### AIM OF THE TASK
Reply with nothing but the number of lines in the data below where the word "string" occurs.
(GIVEN ENTRIES)
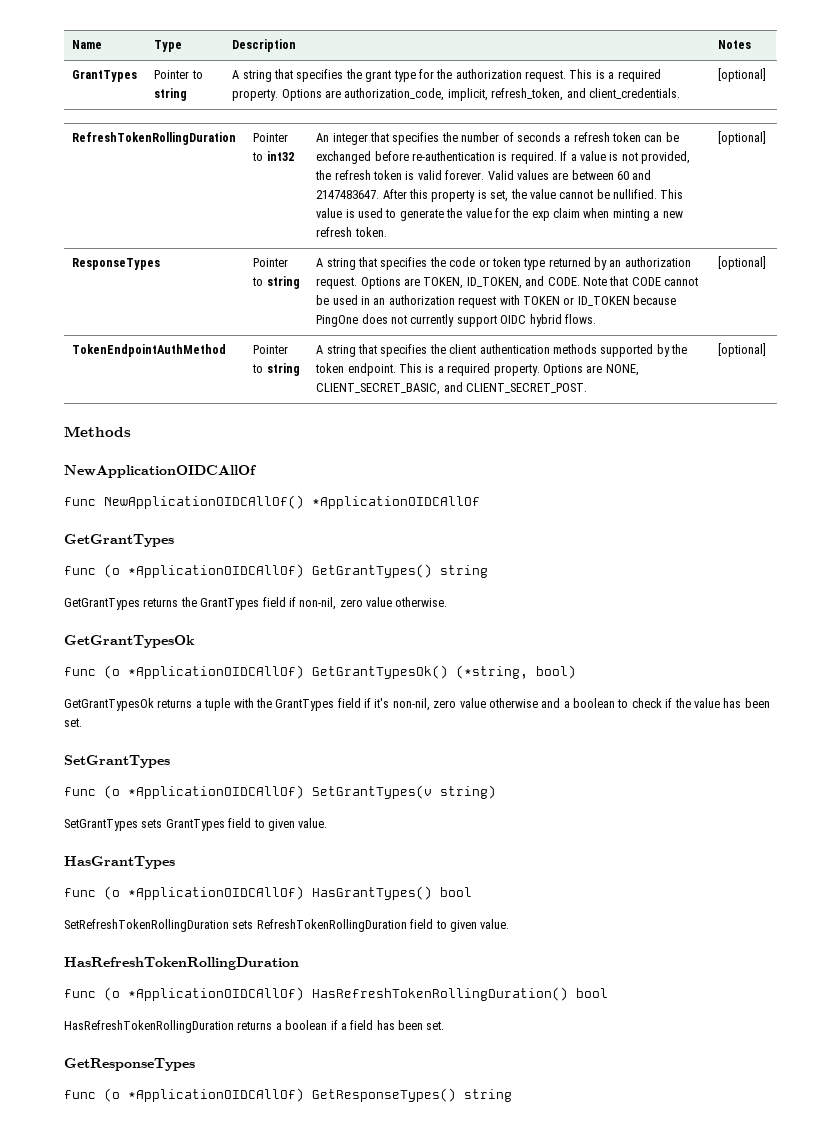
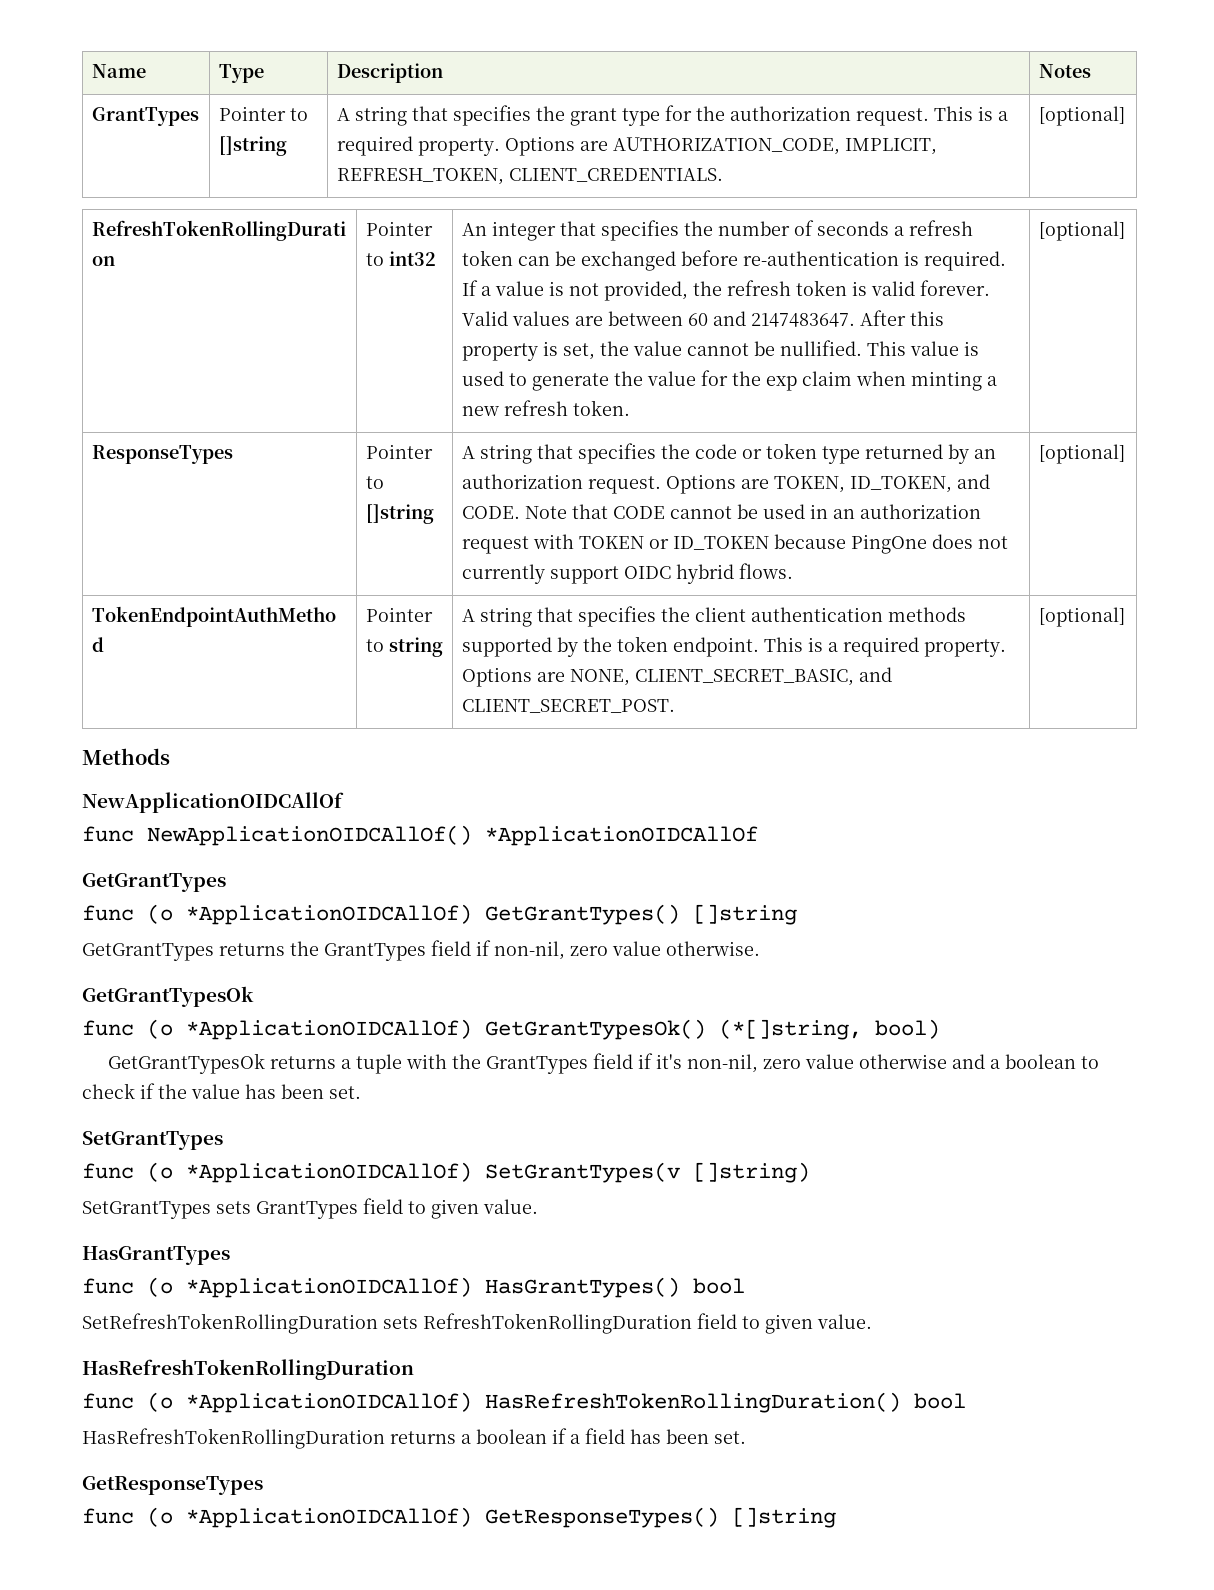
[154,88,188,101] string -> [218,136,287,156] []string
[344,88,680,101] authorization_code, implicit, refresh_token, and client_credentials. -> [612,137,937,155] [336,168,723,185] AUTHORIZATION_CODE, IMPLICIT, REFRESH_TOKEN, CLIENT_CREDENTIALS.
[266,276,300,289] string -> [365,504,434,524] []string
[440,565,488,578] string -> [693,904,797,925] []string
[456,665,528,679] (*string, -> [719,1019,862,1040] (*[]string,
[440,785,496,799] string) -> [693,1162,810,1183] []string)
[464,1089,512,1102] string -> [732,1507,836,1528] []string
(End GIVEN ENTRIES)
### RESPONSE
6